After quarantine and before MSI placement, all animals were sedated with ketamine (2.2 mg/kg intramuscularly) and rompin (0.22 mg/kg intramuscularly) and given a prophylaxis with ultrasonic scaling with chlorhexidine. On the day of MSI placement, periapical radiographs were taken bilaterally and measured to determine screw locations ( Fig 1 , A ). The animals were intubated and maintained with 1% isoflurane with oxygen at 1 L per minute. Radiographic measurements were transferred intraorally via a perio probe ( Fig 1 , B ), and the sites intended for MSI placement—interdental or interradicular—were marked.
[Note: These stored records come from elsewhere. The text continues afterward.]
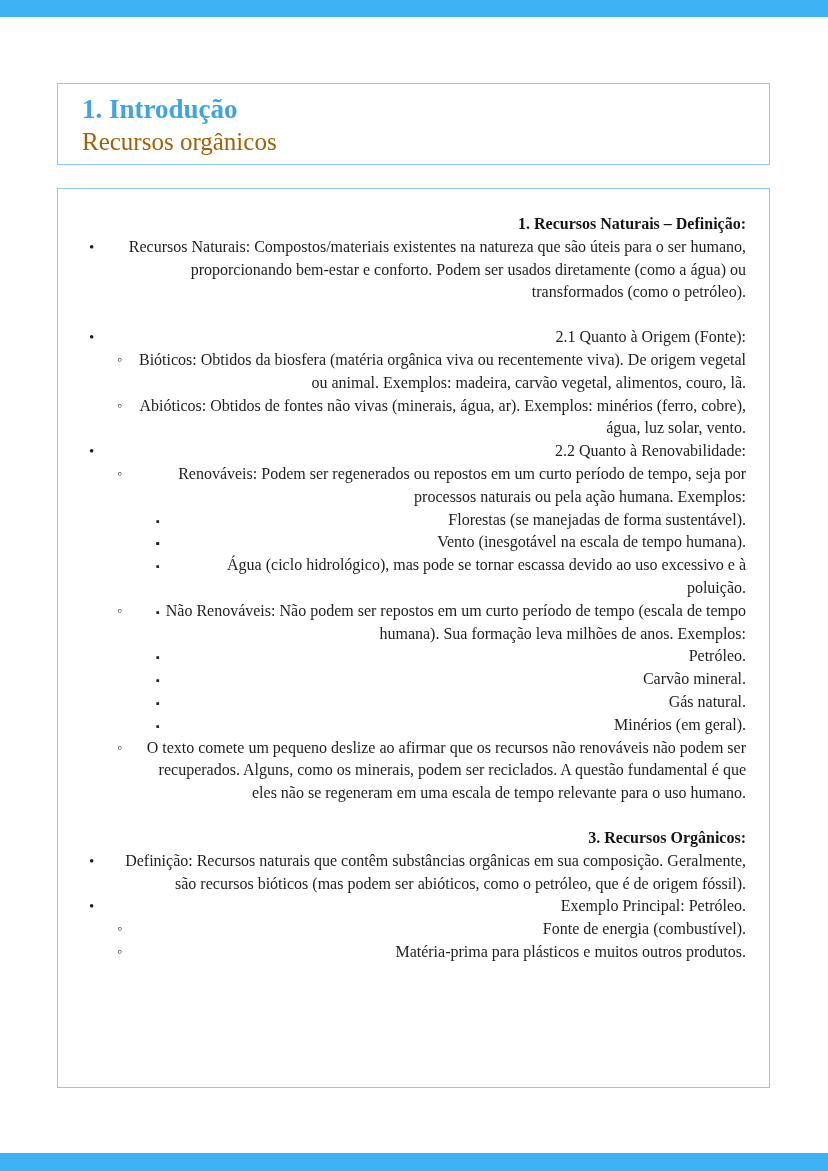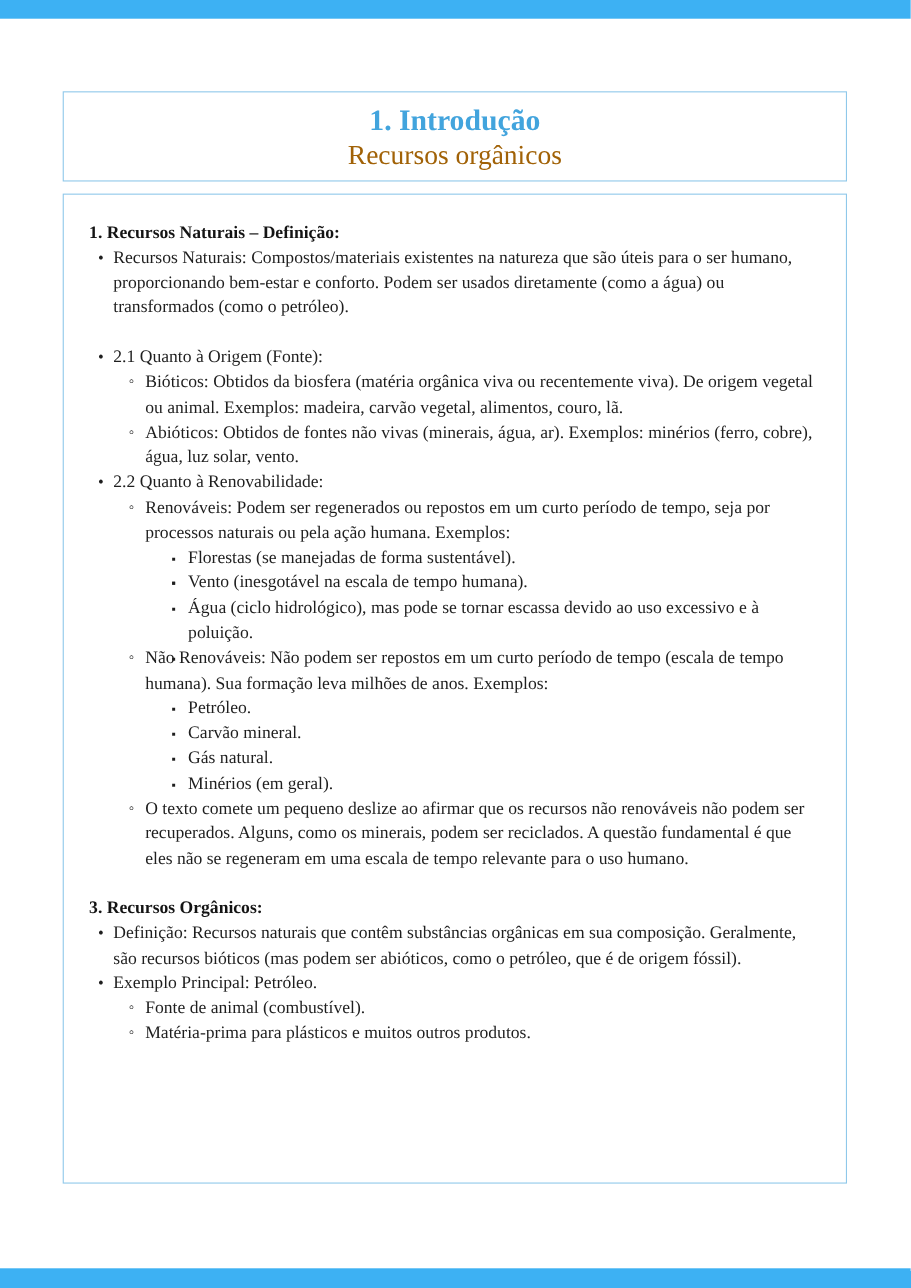"1. Introdução" div.card { text-align: center -> none }
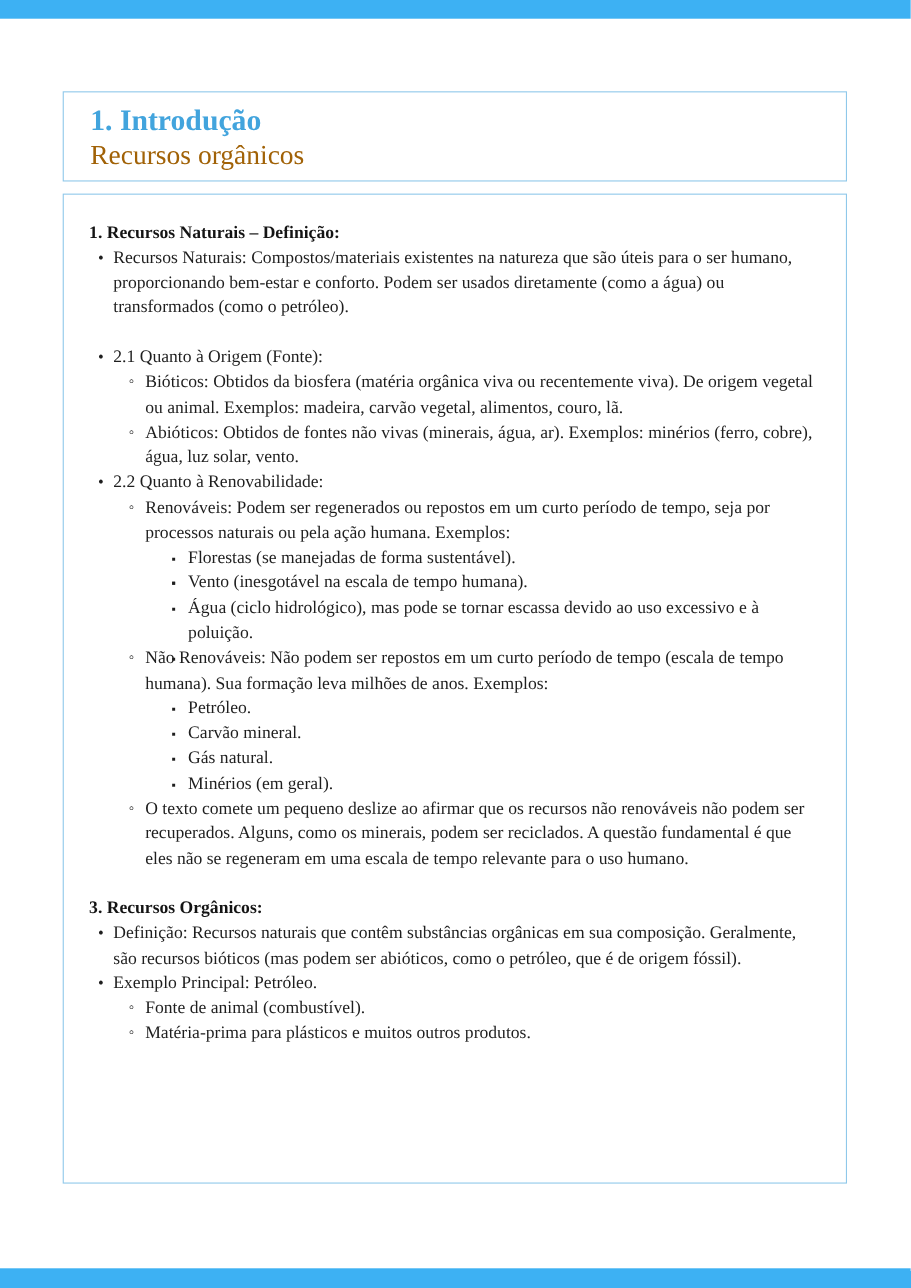"1. Recursos Naturais – Definição:" .notes-card { text-align: none -> right; top: 176px -> 188px }
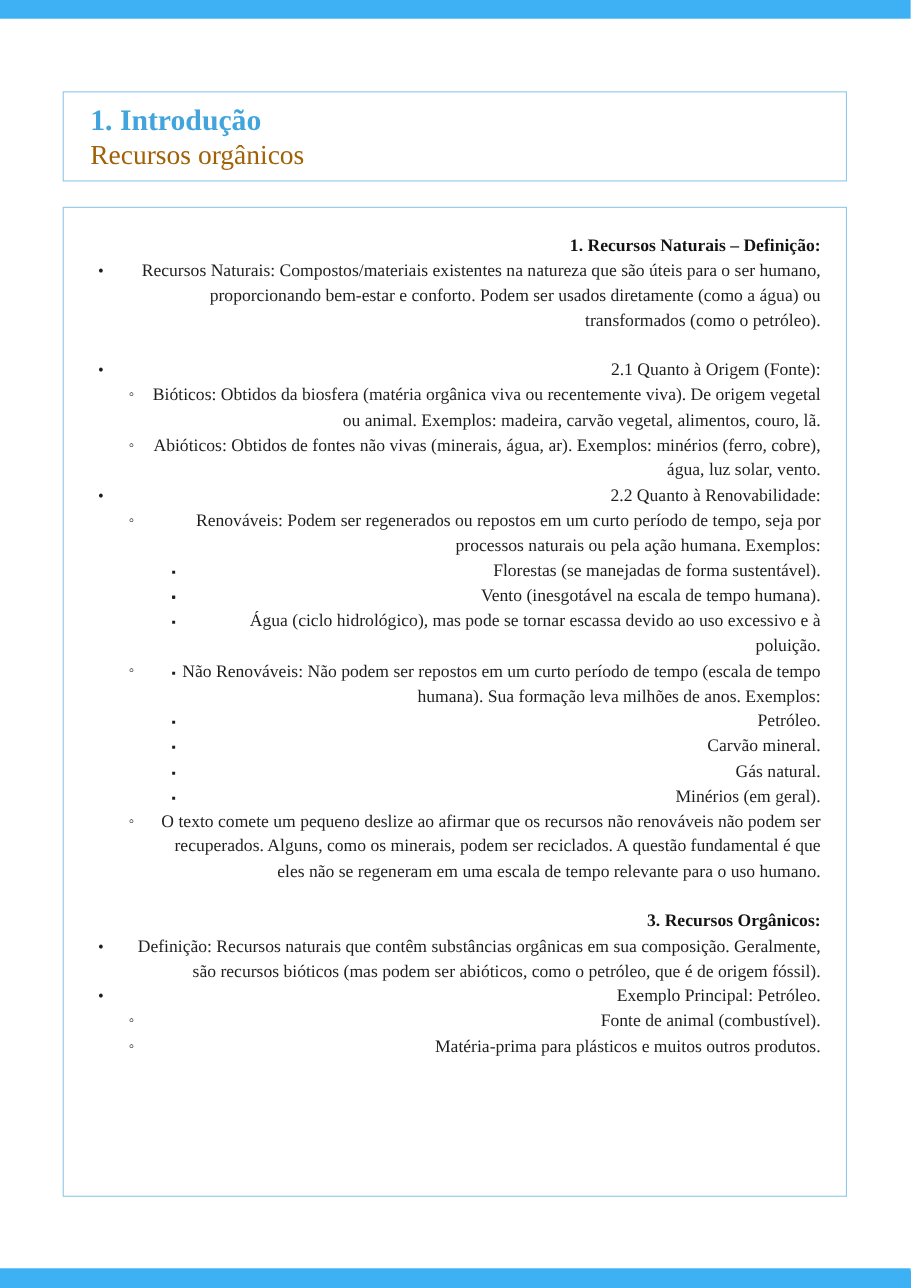"Fonte de animal (combustível)." span { text: animal -> energia }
Local anesthetic (2% lidocaine with 1:100,000 epinephrine) was administered via local infiltration. A 1.1-mm drill bit (Neodent; 3M, St Paul, Minn) was used for the pilot holes. They were drilled at 1600 revolutions per minute all the way through the cortical bone under copious irrigation ( Fig 1 , C ). All MSIs were placed by hand ( Fig 1 , D ), with care taken to ensure that each pair of MSIs was screwed into the bone at the same level. Radiographs were taken again after placement to ensure proper MSI placement ( Fig 1 , E ). Both analgesics (torbugesic 0.2 mg/kg, 2 mg/mL with 1 mL per animal) and antibiotics (penicillin G 60,000 units/kg) were administered. For histologic evaluations of newly calcified bone, calcein was administered intravenously 2 weeks after MSI placement, and tetracycline was administered 5 weeks after placement.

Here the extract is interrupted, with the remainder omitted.